(RECORDS FOR THIS TASK begins)

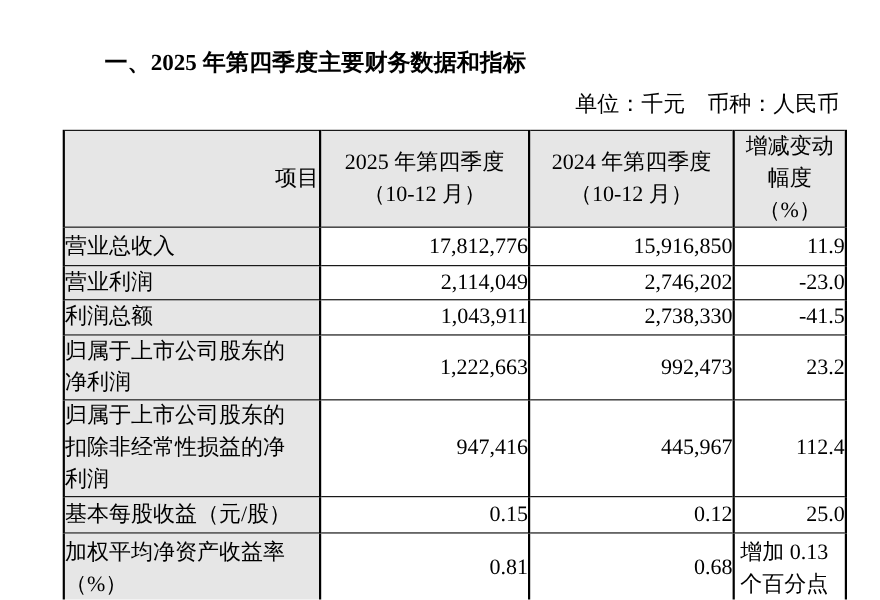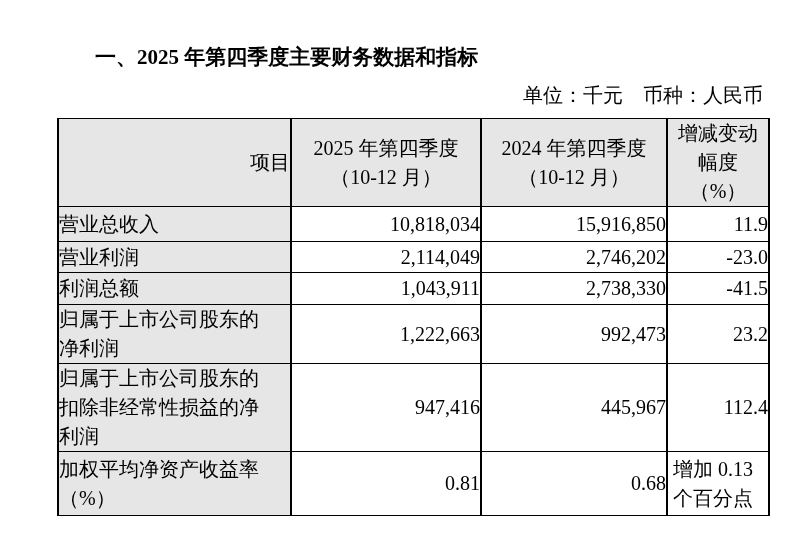--- a/index.html
+++ b/index.html
@@ -106,21 +106,21 @@
 （10-12 月）</th>
       <th class="col-header shade">2024 年第四季度
 （10-12 月）</th>
       <th class="col-header shade">增减变动
 幅度
 （%）</th>
     </tr>
 
     <tr style="height:35px">
       <td class="cell-item shade">营业总收入</td>
-      <td class="cell-num">10,818,034</td>
+      <td class="cell-num">17,812,776</td>
       <td class="cell-num">15,916,850</td>
       <td class="cell-change">11.9</td>
     </tr>
 
     <tr style="height:31px">
       <td class="cell-item shade">营业利润</td>
       <td class="cell-num">2,114,049</td>
       <td class="cell-num">2,746,202</td>
       <td class="cell-change">-23.0</td>
     </tr>
@@ -142,20 +142,26 @@
 
     <tr style="height:88px">
       <td class="cell-item shade">归属于上市公司股东的
 扣除非经常性损益的净
 利润</td>
       <td class="cell-num">947,416</td>
       <td class="cell-num">445,967</td>
       <td class="cell-change">112.4</td>
     </tr>
 
+    <tr style="height:33px">
+      <td class="cell-item shade">基本每股收益（元/股）</td>
+      <td class="cell-num">0.15</td>
+      <td class="cell-num">0.12</td>
+      <td class="cell-change">25.0</td>
+    </tr>
 
     <tr style="height:64px">
       <td class="cell-item shade">加权平均净资产收益率
 （%）</td>
       <td class="cell-num">0.81</td>
       <td class="cell-num">0.68</td>
       <td class="cell-change left">增加 0.13
 个百分点</td>
     </tr>
   </tbody>

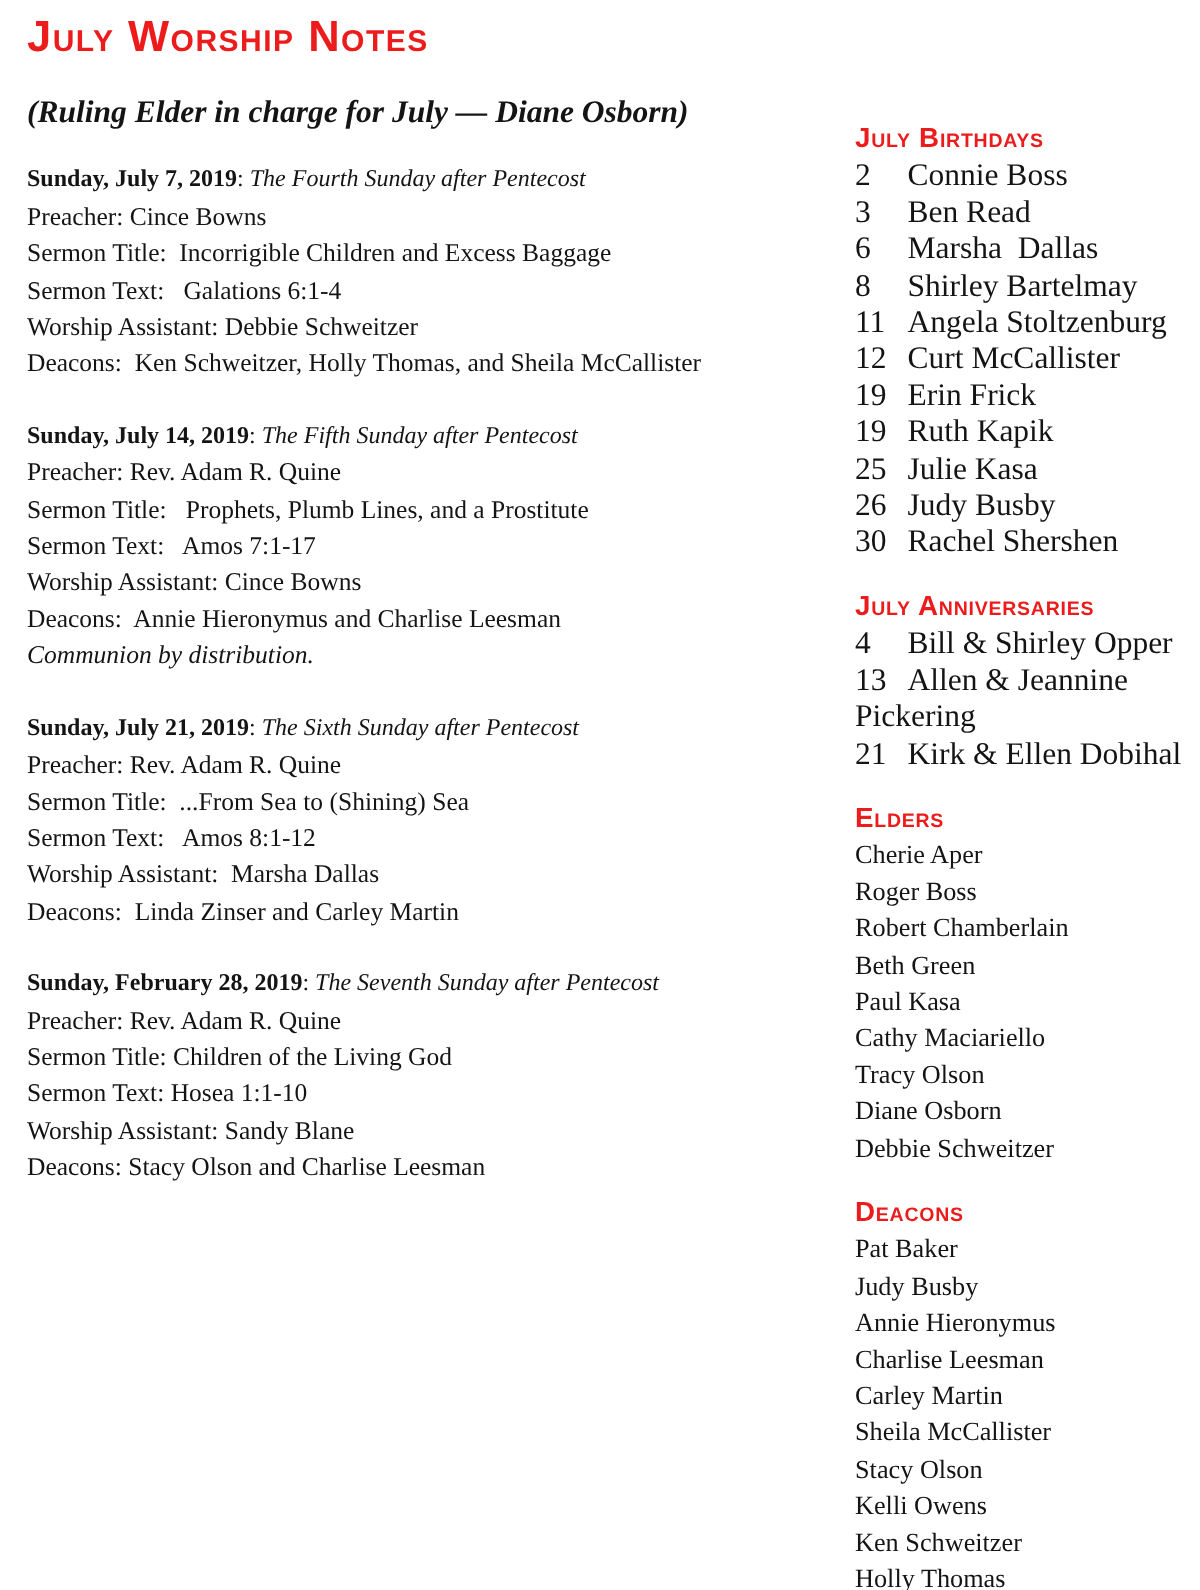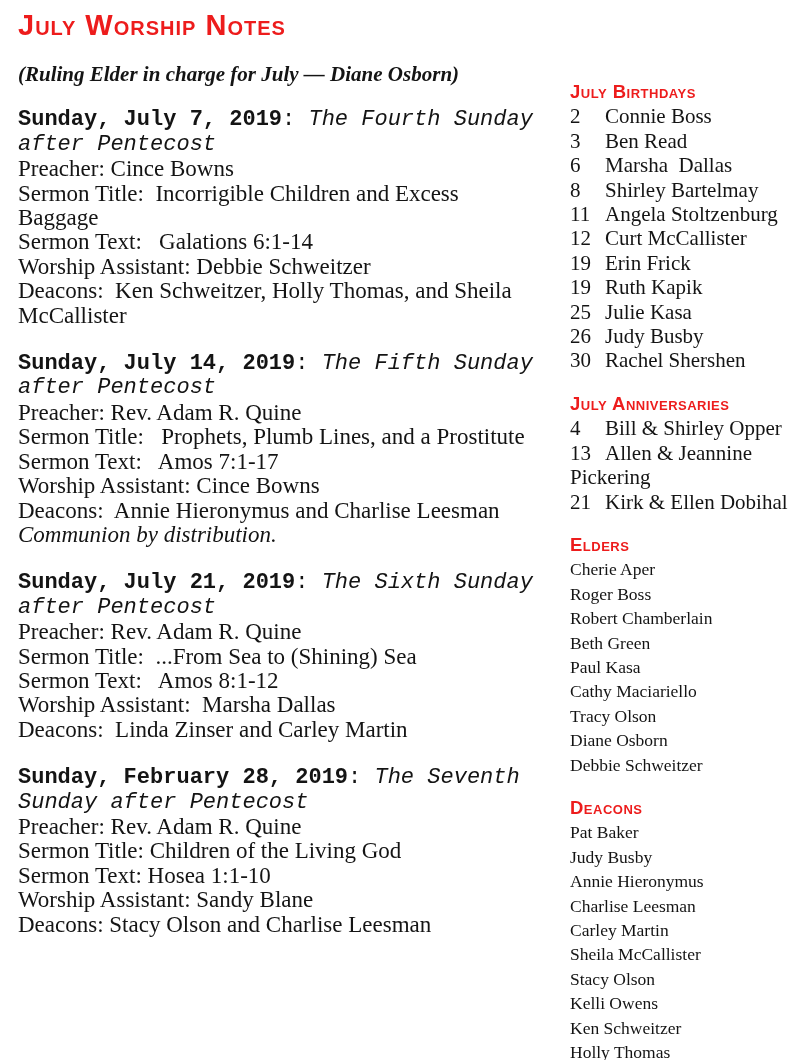--- a/index.html
+++ b/index.html
@@ -36,25 +36,25 @@
     margin: 0 0 20px 0;
   }
   .intro {
     font-weight: bold;
     font-style: italic;
     font-size: 21px;
     line-height: 24.4px;
     margin: 0 0 22px 0;
   }
   .service { margin: 0 0 24px 0; }
-  .service-head { font-size: 22px; line-height: 24.4px; font-family: Liberation Mono, monospace; }
+  .service-head { font-size: 16px; line-height: 24.4px; }
   .service-date { font-weight: bold; }
   .sunday-name { font-style: italic; }
   .line {
-    font-size: 23px;
+    font-size: 17px;
     line-height: 24.4px;
     white-space: pre-wrap;
   }
   .note { font-style: italic; }
   .group-heading {
     font-family: "Liberation Sans", sans-serif;
     font-weight: 700;
     font-variant: small-caps;
     font-size: 18.5px;
     line-height: 24.4px;
@@ -74,21 +74,21 @@
 <div class="page">
 
   <div class="col-left">
     <h1 class="title">July Worship Notes</h1>
     <p class="intro">(Ruling Elder in charge for July — Diane Osborn)</p>
 
     <section class="service">
       <div class="service-head"><span class="service-date">Sunday, July 7, 2019</span><span>: </span><span class="sunday-name">The Fourth Sunday after Pentecost</span></div>
       <div class="line">Preacher: Cince Bowns</div>
       <div class="line">Sermon Title:  Incorrigible Children and Excess Baggage</div>
-      <div class="line">Sermon Text:   Galations 6:1-14</div>
+      <div class="line">Sermon Text:   Galations 6:1-4</div>
       <div class="line">Worship Assistant: Debbie Schweitzer</div>
       <div class="line">Deacons:  Ken Schweitzer, Holly Thomas, and Sheila McCallister</div>
     </section>
 
     <section class="service">
       <div class="service-head"><span class="service-date">Sunday, July 14, 2019</span><span>: </span><span class="sunday-name">The Fifth Sunday after Pentecost</span></div>
       <div class="line">Preacher: Rev. Adam R. Quine</div>
       <div class="line">Sermon Title:   Prophets, Plumb Lines, and a Prostitute</div>
       <div class="line">Sermon Text:   Amos 7:1-17</div>
       <div class="line">Worship Assistant: Cince Bowns</div>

(RECORDS FOR THIS TASK ends)

▸ **TASK BRIEF**
Write out the records once more, exactly as they stand, with no images.

▸ **THE ANSWER**
--- a/index.html
+++ b/index.html
@@ -106,21 +106,21 @@
 （10-12 月）</th>
       <th class="col-header shade">2024 年第四季度
 （10-12 月）</th>
       <th class="col-header shade">增减变动
 幅度
 （%）</th>
     </tr>
 
     <tr style="height:35px">
       <td class="cell-item shade">营业总收入</td>
-      <td class="cell-num">10,818,034</td>
+      <td class="cell-num">17,812,776</td>
       <td class="cell-num">15,916,850</td>
       <td class="cell-change">11.9</td>
     </tr>
 
     <tr style="height:31px">
       <td class="cell-item shade">营业利润</td>
       <td class="cell-num">2,114,049</td>
       <td class="cell-num">2,746,202</td>
       <td class="cell-change">-23.0</td>
     </tr>
@@ -142,20 +142,26 @@
 
     <tr style="height:88px">
       <td class="cell-item shade">归属于上市公司股东的
 扣除非经常性损益的净
 利润</td>
       <td class="cell-num">947,416</td>
       <td class="cell-num">445,967</td>
       <td class="cell-change">112.4</td>
     </tr>
 
+    <tr style="height:33px">
+      <td class="cell-item shade">基本每股收益（元/股）</td>
+      <td class="cell-num">0.15</td>
+      <td class="cell-num">0.12</td>
+      <td class="cell-change">25.0</td>
+    </tr>
 
     <tr style="height:64px">
       <td class="cell-item shade">加权平均净资产收益率
 （%）</td>
       <td class="cell-num">0.81</td>
       <td class="cell-num">0.68</td>
       <td class="cell-change left">增加 0.13
 个百分点</td>
     </tr>
   </tbody>

--- a/index.html
+++ b/index.html
@@ -36,25 +36,25 @@
     margin: 0 0 20px 0;
   }
   .intro {
     font-weight: bold;
     font-style: italic;
     font-size: 21px;
     line-height: 24.4px;
     margin: 0 0 22px 0;
   }
   .service { margin: 0 0 24px 0; }
-  .service-head { font-size: 22px; line-height: 24.4px; font-family: Liberation Mono, monospace; }
+  .service-head { font-size: 16px; line-height: 24.4px; }
   .service-date { font-weight: bold; }
   .sunday-name { font-style: italic; }
   .line {
-    font-size: 23px;
+    font-size: 17px;
     line-height: 24.4px;
     white-space: pre-wrap;
   }
   .note { font-style: italic; }
   .group-heading {
     font-family: "Liberation Sans", sans-serif;
     font-weight: 700;
     font-variant: small-caps;
     font-size: 18.5px;
     line-height: 24.4px;
@@ -74,21 +74,21 @@
 <div class="page">
 
   <div class="col-left">
     <h1 class="title">July Worship Notes</h1>
     <p class="intro">(Ruling Elder in charge for July — Diane Osborn)</p>
 
     <section class="service">
       <div class="service-head"><span class="service-date">Sunday, July 7, 2019</span><span>: </span><span class="sunday-name">The Fourth Sunday after Pentecost</span></div>
       <div class="line">Preacher: Cince Bowns</div>
       <div class="line">Sermon Title:  Incorrigible Children and Excess Baggage</div>
-      <div class="line">Sermon Text:   Galations 6:1-14</div>
+      <div class="line">Sermon Text:   Galations 6:1-4</div>
       <div class="line">Worship Assistant: Debbie Schweitzer</div>
       <div class="line">Deacons:  Ken Schweitzer, Holly Thomas, and Sheila McCallister</div>
     </section>
 
     <section class="service">
       <div class="service-head"><span class="service-date">Sunday, July 14, 2019</span><span>: </span><span class="sunday-name">The Fifth Sunday after Pentecost</span></div>
       <div class="line">Preacher: Rev. Adam R. Quine</div>
       <div class="line">Sermon Title:   Prophets, Plumb Lines, and a Prostitute</div>
       <div class="line">Sermon Text:   Amos 7:1-17</div>
       <div class="line">Worship Assistant: Cince Bowns</div>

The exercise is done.